The resolver reads PSR-4 mappings from the ResolverContext which the orchestrator populates from composer.json before resolution runs.

User extensions (no source modification)

Drop a .py file in ~/.sylvan/extensions/languages/ and restart the server. The extension loader imports it automatically, firing any @register decorators.

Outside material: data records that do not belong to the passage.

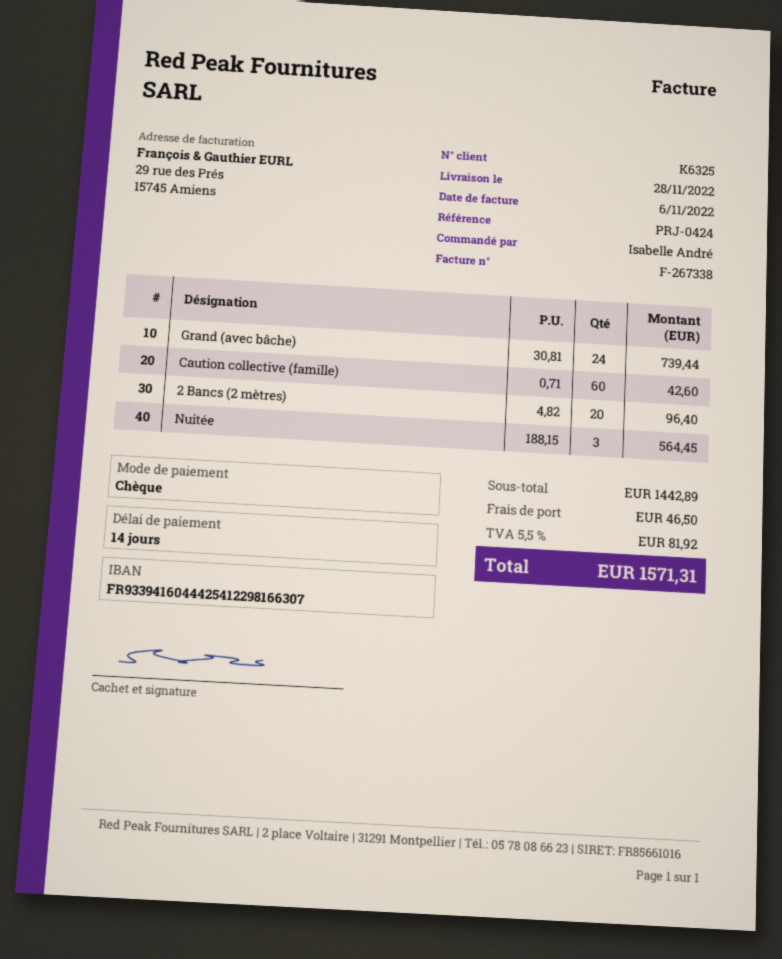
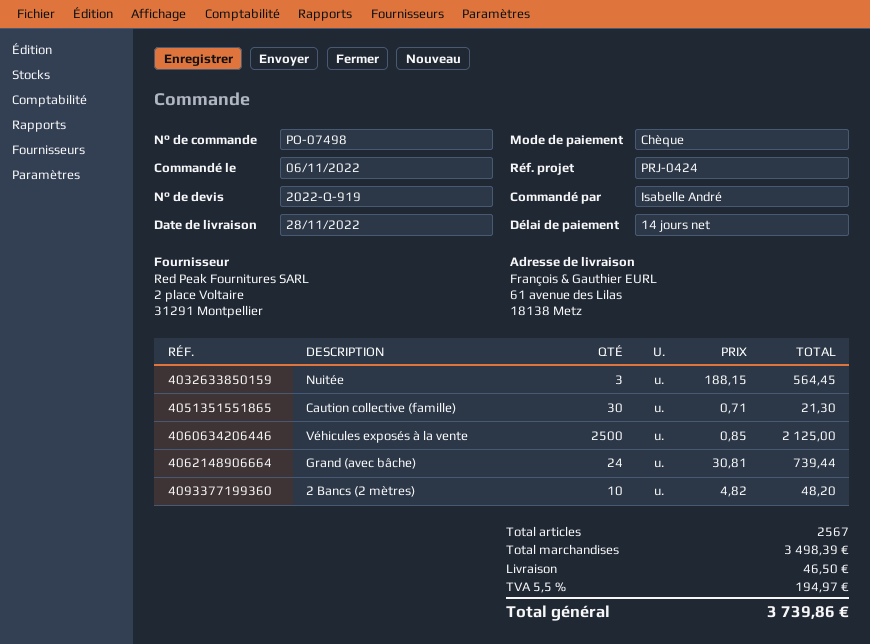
Caution collective (famille): 60 x 0.71 = 42.60 -> 30 x 0.71 = 21.30
2 Bancs (2 mètres): 20 x 4.82 = 96.40 -> 10 x 4.82 = 48.20
Véhicules exposés à la vente: none -> 2500 x 0.85 = 2125.00
subtotal: 1442.89 -> 3498.39
tax: 5.5% = 81.92 -> 5.5% = 194.97
total: 1571.31 -> 3739.86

# ~/.sylvan/extensions/languages/zig.py

from sylvan.indexing.languages import register
from sylvan.indexing.source_code.language_specs import LanguageSpec


@register(
    name="zig",
    extensions=[".zig"],
    spec=LanguageSpec(
        ts_language="zig",
        symbol_node_types={
            "FnDecl": "function",
            "TestDecl": "function",
        },
        name_fields={
            "FnDecl": "name",
            "TestDecl": "name",
        },
        docstring_strategy="preceding_comment",
    ),
)
class ZigLanguage:
    pass

This registers Zig for tree-sitter extraction. Add extract_imports or generate_candidates methods to the class to enable import extraction and resolution.

Architecture

src/sylvan/indexing/languages/
    __init__.py          # register(), register_alias(), capability lookups
    protocols.py         # ImportExtractor, ImportResolver, ComplexityProvider
    python.py            # Python plugin (full capabilities)
    javascript.py        # JS/TS/TSX/JSX (with tsconfig alias resolution)
    php.py               # PHP (with PSR-4 resolution)
    go.py, rust.py, ...  # Other full plugins
    stylesheets.py       # SCSS/LESS/Stylus (import extraction only)
    swift.py             # Swift (import extraction only)
    _tree_sitter_only.py # 20+ languages with tree-sitter specs only

The @register decorator stores the spec in the base registry and inspects the class for protocol conformance. Dispatchers in import_extraction.py, import_resolver.py, and complexity.py look up the appropriate plugin via get_import_extractor(), get_import_resolver(), and get_complexity_provider().

Testing

uv run pytest tests/ -v -k "language"

Index a sample file and verify symbol extraction:

uv run sylvan index /path/to/sample/project -n test-lang
uv run sylvan shell
>>> from sylvan.database.orm.models import Symbol
>>> symbols = await Symbol.where(language="your_language").get()
>>> for s in symbols: print(s.name, s.kind)